=== Section Start ===

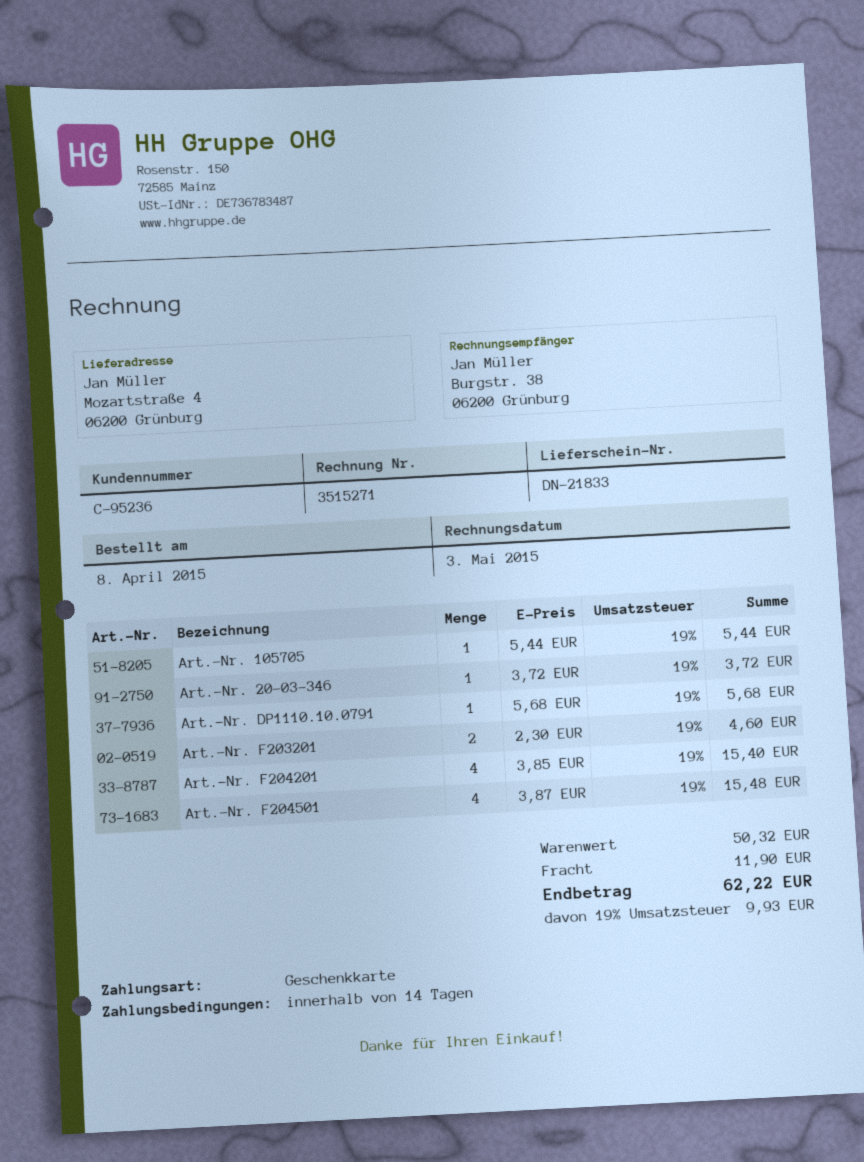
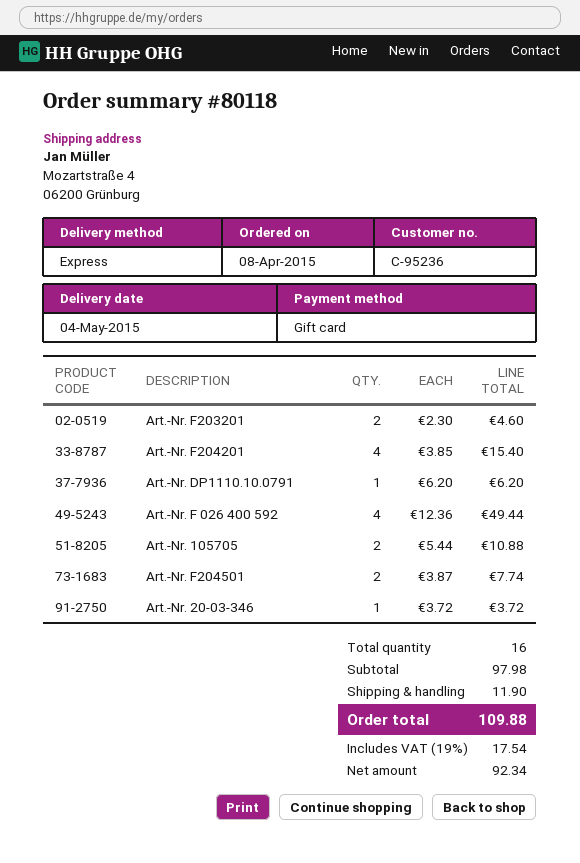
Art.-Nr. 105705: 1 x 5.44 = 5.44 -> 2 x 5.44 = 10.88
Art.-Nr. DP1110.10.0791: 1 x 5.68 = 5.68 -> 1 x 6.20 = 6.20
Art.-Nr. F204501: 4 x 3.87 = 15.48 -> 2 x 3.87 = 7.74
Art.-Nr. F 026 400 592: none -> 4 x 12.36 = 49.44
subtotal: 50.32 -> 97.98
tax: 19% = 9.93 -> 19% = 17.54
total: 62.22 -> 109.88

=== Section End ===

Exercise requirements: Word for word, return all the entries and skip their pictures.

Answer section:
Art.-Nr. 105705: 1 x 5.44 = 5.44 -> 2 x 5.44 = 10.88
Art.-Nr. DP1110.10.0791: 1 x 5.68 = 5.68 -> 1 x 6.20 = 6.20
Art.-Nr. F204501: 4 x 3.87 = 15.48 -> 2 x 3.87 = 7.74
Art.-Nr. F 026 400 592: none -> 4 x 12.36 = 49.44
subtotal: 50.32 -> 97.98
tax: 19% = 9.93 -> 19% = 17.54
total: 62.22 -> 109.88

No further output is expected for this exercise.